#### Your objective:
Look below for lines that hold the string "Nanostores" and copy each one.

#### Information supplied ####

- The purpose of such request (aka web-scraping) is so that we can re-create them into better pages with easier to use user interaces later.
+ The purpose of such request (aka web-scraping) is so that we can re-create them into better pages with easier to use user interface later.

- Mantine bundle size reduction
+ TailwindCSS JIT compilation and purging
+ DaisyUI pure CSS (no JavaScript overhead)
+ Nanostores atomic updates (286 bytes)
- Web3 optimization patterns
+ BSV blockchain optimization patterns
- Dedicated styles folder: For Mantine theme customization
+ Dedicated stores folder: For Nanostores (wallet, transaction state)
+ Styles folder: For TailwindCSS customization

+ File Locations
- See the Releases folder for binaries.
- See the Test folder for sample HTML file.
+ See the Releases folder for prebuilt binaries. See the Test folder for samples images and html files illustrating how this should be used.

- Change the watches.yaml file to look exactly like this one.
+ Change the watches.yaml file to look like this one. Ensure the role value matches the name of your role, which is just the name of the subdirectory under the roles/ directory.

####

#### Output of the exercise:
+ Nanostores atomic updates (286 bytes)
+ Dedicated stores folder: For Nanostores (wallet, transaction state)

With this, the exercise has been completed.